** Opening TASK INPUTS block **

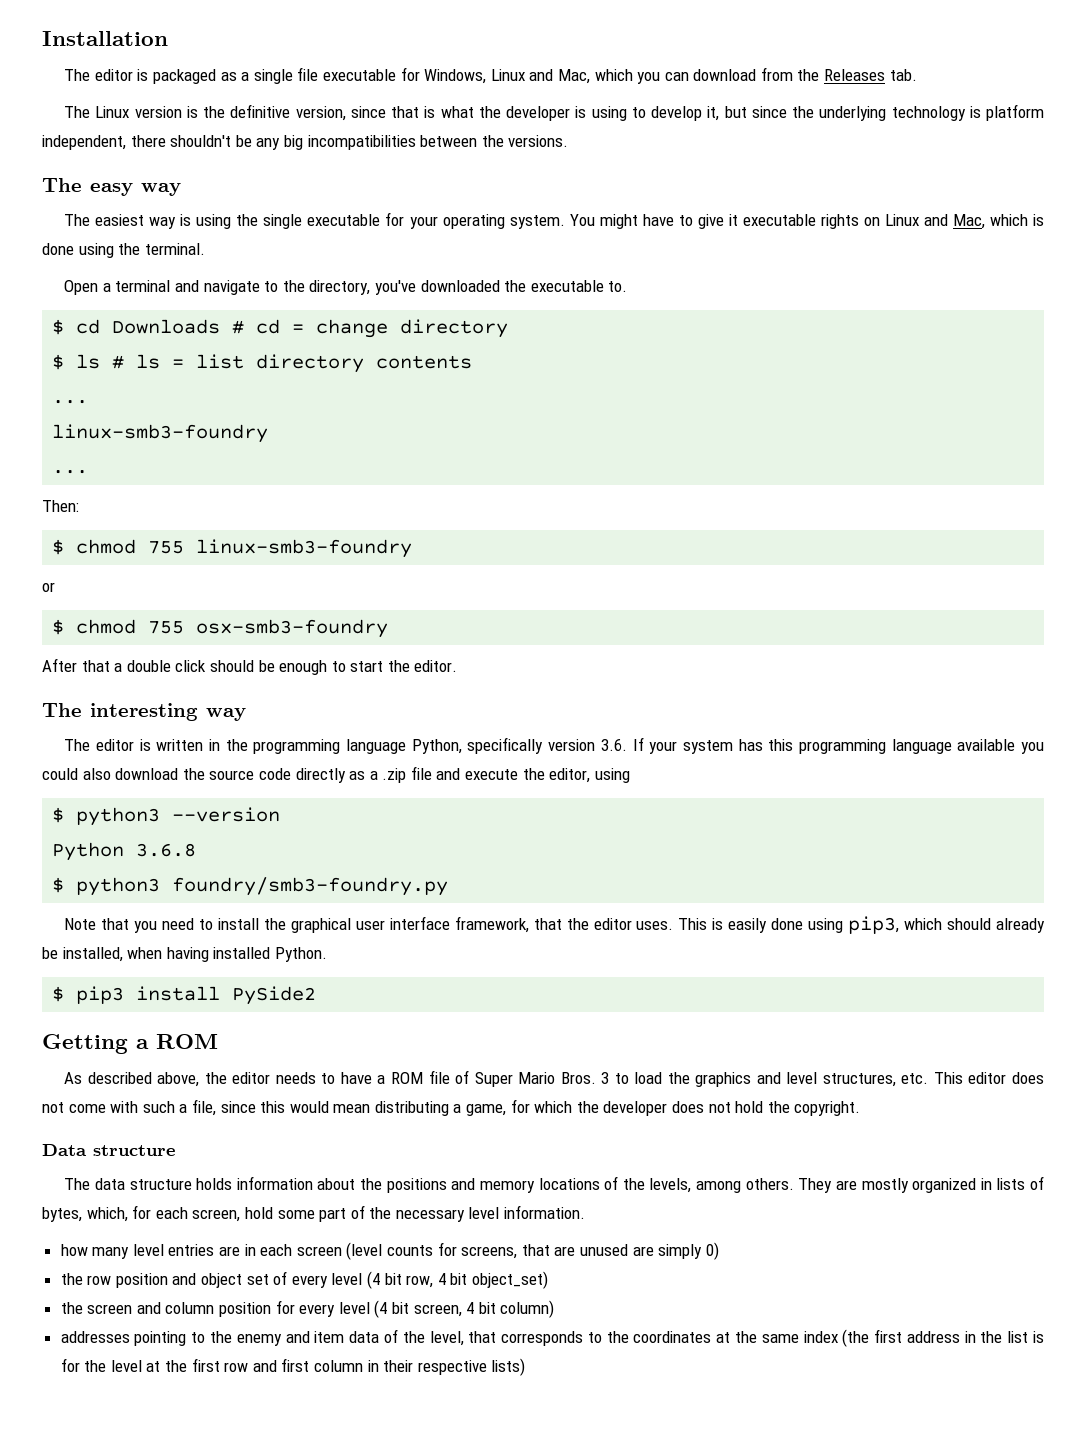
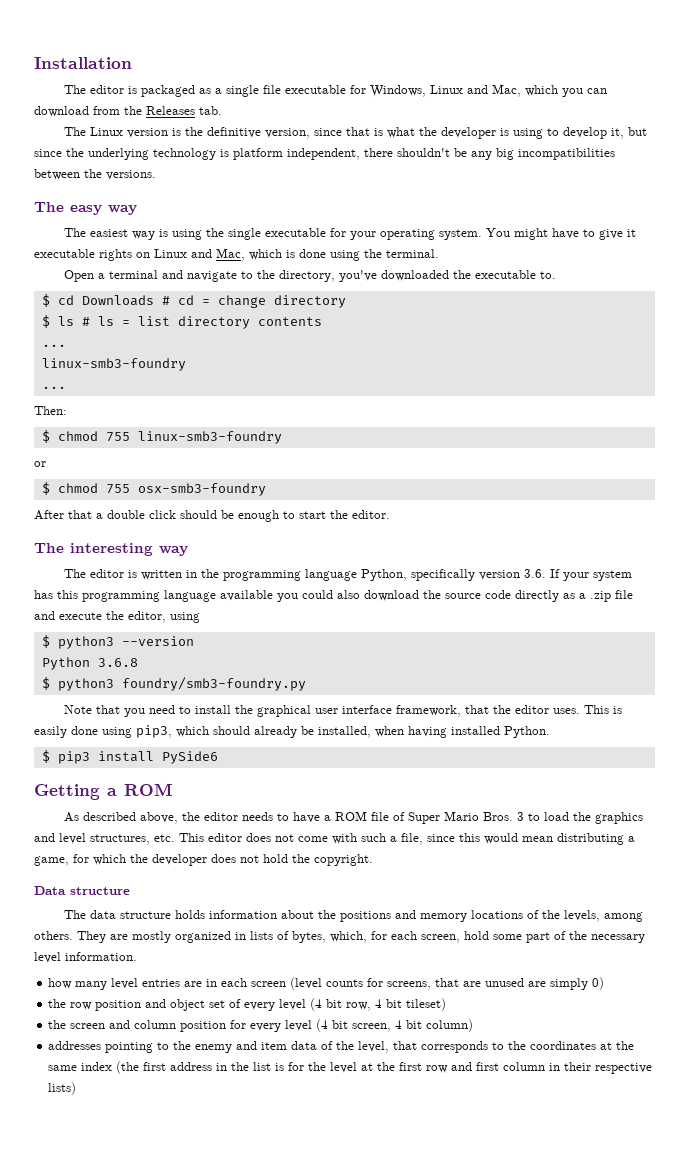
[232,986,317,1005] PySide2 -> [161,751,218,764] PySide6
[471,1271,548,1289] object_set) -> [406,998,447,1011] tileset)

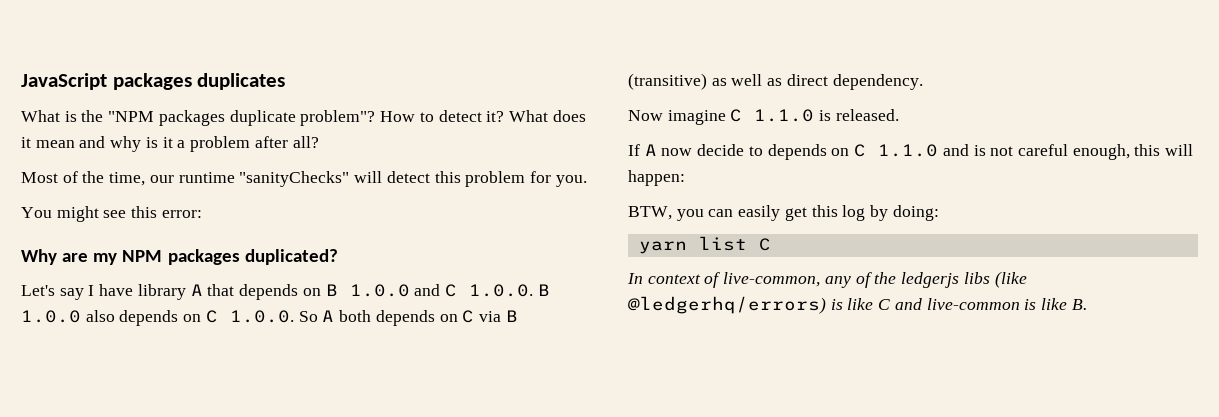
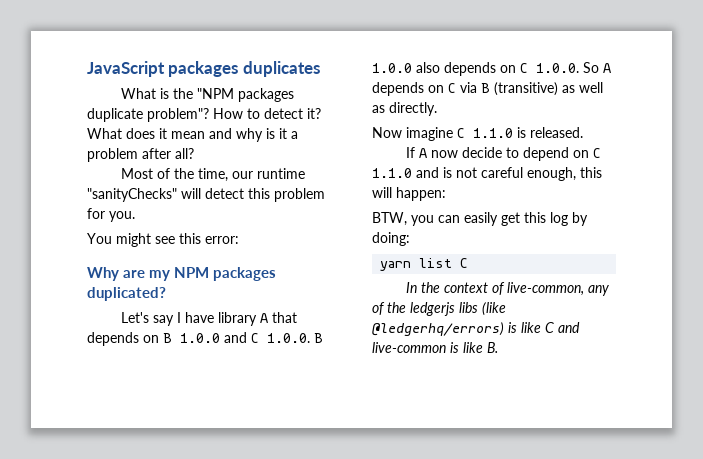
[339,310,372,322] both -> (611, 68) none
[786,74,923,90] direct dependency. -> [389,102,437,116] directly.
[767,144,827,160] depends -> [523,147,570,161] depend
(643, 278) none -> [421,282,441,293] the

** Closing TASK INPUTS block **

*WHAT TO DO:*
Write out the entries above in full and exactly; no pictures.

*TASK ANSWER:*
[232,986,317,1005] PySide2 -> [161,751,218,764] PySide6
[471,1271,548,1289] object_set) -> [406,998,447,1011] tileset)

[339,310,372,322] both -> (611, 68) none
[786,74,923,90] direct dependency. -> [389,102,437,116] directly.
[767,144,827,160] depends -> [523,147,570,161] depend
(643, 278) none -> [421,282,441,293] the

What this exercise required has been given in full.